Business Services Industry
Bush, Dukakis and business - George Bush, Michael Dukakis - includes related article on Michael Dukakis's tax policy
Nation's Business, Oct, 1988 by Albert G. Holzinger
Bush, Dukakis And Business The candidates differ on insurance, benefits and other policy matters, so business people must study carefully before voting November 8.
Although Vice President George Bush and Gov. Michael Dukakis agree that the health of small business is vital to the overall economy, they differ sharply on what government should and should not do to preserve that health.
Because the candidates' concepts of tender, loving care for entrepreneurship differ substantially, business people will have to study carefully and think hard before casting their ballots November 8.
Nation's Business has obtained the views of Bush and Dukakis on benchmark small-business issues, as defined by delegates to the most recent White House Conference on Small Business.
The conference, held in August, 1986, brought to Washington almost 2,000 delegates from a cross section of American small firms, to identify 60 policy priorities.
A few conference recommendations, such as maintaining the Small Business Administration as an independent agency, have been adopted by the President and Congress, but most, including many top policy options, await consideration by the next administration, House and Senate.
Here is a comparison of the president candidates' positions on the principal policy recommendations of the White House Conferenre on Small Business:
Insurance Two sultry summers ago, most business owners and professionals were sweating profusely about the affordability and availability of commercial insurance. The White House conference made its highest priority gaining wholesale reform of the civil-justice system, which had been churning out astronomical damage awards almost routinely.
The so-called liability crisis has abated somewhat, though more as the result of market forces than of action in Washington, but insurability remains a leading concern of many of America's entrepreneurs.
Bush and Dukakis would take much different approaches to further stemming the liability crisis.
"Fairness, balance and predictability must be restored to this nation's liability system ... while insuring just compensation to those injured through the fault of others, says the GOP candidate. "I believe public officials must do all they can to ensure appropriate [tort] reforms are enacted in all our states and in the federal [product-liability] system." Bush endorses:
. Restoring fault as the standard for damage recovery.

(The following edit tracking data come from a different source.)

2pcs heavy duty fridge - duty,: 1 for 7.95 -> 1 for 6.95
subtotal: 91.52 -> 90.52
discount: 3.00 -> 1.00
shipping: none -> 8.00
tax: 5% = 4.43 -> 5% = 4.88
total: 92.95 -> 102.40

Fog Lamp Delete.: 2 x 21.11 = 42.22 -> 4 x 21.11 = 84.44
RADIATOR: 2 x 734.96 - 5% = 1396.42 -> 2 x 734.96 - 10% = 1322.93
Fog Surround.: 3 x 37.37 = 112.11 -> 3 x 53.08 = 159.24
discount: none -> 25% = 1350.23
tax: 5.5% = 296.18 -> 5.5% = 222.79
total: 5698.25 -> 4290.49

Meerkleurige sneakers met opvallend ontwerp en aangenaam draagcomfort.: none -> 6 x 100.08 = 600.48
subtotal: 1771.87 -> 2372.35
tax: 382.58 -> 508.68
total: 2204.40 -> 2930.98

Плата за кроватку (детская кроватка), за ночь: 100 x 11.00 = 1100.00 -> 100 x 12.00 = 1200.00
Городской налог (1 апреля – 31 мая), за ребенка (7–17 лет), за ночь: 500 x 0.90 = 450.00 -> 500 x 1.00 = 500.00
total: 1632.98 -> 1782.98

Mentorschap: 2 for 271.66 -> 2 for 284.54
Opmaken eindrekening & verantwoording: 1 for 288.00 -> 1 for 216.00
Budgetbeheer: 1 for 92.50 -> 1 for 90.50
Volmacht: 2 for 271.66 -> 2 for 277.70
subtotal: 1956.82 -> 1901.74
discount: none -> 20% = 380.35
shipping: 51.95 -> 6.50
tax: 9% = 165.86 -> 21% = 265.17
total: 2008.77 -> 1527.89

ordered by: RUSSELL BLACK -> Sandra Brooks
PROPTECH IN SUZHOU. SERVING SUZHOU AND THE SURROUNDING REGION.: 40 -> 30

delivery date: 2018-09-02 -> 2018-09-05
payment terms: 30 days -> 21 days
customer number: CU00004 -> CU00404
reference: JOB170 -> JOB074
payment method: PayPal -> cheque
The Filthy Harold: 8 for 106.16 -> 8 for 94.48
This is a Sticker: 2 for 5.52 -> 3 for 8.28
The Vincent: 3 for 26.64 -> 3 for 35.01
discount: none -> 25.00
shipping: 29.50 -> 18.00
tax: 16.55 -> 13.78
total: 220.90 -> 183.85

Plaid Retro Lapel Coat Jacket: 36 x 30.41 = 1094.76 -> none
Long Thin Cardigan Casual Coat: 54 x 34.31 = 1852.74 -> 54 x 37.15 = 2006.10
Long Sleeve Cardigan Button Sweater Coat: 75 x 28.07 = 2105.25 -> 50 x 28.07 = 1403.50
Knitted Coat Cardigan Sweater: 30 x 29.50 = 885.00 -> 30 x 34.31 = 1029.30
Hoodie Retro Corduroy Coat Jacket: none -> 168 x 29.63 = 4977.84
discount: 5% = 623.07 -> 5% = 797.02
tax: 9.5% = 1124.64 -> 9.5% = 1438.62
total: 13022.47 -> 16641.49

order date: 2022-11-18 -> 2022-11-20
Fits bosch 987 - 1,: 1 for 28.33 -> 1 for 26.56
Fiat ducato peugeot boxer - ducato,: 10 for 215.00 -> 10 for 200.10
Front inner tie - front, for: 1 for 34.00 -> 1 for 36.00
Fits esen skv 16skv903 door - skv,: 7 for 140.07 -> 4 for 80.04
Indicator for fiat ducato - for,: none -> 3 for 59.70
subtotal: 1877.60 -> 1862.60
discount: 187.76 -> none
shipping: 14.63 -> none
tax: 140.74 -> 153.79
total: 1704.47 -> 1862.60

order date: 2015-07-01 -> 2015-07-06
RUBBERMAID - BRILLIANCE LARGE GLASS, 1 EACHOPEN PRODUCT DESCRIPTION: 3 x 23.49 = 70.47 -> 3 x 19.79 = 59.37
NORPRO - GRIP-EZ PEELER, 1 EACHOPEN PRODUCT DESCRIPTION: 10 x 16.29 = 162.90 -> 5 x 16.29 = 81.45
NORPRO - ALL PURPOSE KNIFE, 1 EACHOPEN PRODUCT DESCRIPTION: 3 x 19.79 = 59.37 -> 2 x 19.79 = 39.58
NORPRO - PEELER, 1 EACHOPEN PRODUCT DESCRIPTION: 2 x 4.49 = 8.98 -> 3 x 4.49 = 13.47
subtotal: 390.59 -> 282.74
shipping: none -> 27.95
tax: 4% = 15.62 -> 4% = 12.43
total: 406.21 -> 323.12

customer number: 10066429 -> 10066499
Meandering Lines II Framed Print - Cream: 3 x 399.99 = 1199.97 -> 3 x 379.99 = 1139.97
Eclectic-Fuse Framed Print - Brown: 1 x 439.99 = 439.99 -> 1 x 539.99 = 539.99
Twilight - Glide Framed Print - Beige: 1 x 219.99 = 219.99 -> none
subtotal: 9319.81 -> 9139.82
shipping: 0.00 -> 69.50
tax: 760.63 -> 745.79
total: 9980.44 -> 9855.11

. Eliminating the deep-pocket rule, under which minimally involved and financially sound defendants can be made to pay 100 percent of plaintiffs' claims.
. Expanding the use of alternative dispute-resolution mechanisms, including binding arbitration and mediation.
In contrast, Dukakis believes "consumers have been generally well served" by the current, state-regulated insurance system. Therefore, Dukakis would oppose enactment of a federal product-liability statute or other tort reforms, though he would "encourage" drafting a model code that states could choose to adopt as their own.
The Democratic candidate believes if there is a liability problem, it stems from practices of the insurance industry, and he has proposed review of the industry's antitrust exemption under the McCarran-Ferguson Act.
Mandated Benefits With the federal budget deficit at its peak level of more than $200 billion two years ago, some in Congress decided the time was right to begin requiring businesses to provide benefits too rich for the blood of the federal treasury.
Small-business delegates to the White House conference took the threat of parental and medical leaves, health insurance and other mandated benefits seriously enough to make opposition to such proposals their second-highest priority. Bush and Dukakis differ completely about this issue.
Says Dukakis: "This spring, I signed into law a plan to provide universal health care for the citizens of Massachusetts. As President, I would support Senator [Edward M.] Kennedy's health-care bill, which would require employers to provide basic health insurance for their employees and [their] dependents."
Dukakis does add, however, that he would seek to change some provisions of the Kennedy bill to mitigate its impact on the smallest firms.
Bush would "shun ... mandatory health-care proposals" because "the less government is involved in the day-to-day administration of health care, the more efficiently it will run."
Similarly, Bush opposes mandated parental and medical leaves but encourages "private efforts to establish flexible standards allowing workers with newborn children [or] seriously ill family members ... to follow through on important family-related work."
Dukakis backs mandatory leaves "of lengths sufficient to fulfill their underlying purposes." Employees on parental and medical leaves "should be protected against loss of ... seniority and benefits," he says.
Dukakis supported the recently enacted mandatory plant-closing notification bill. Bush opposed the legislation, and his vice presidential running mate, Dan Quayle of Indiana, led efforts to scuttle the measure in the Senate.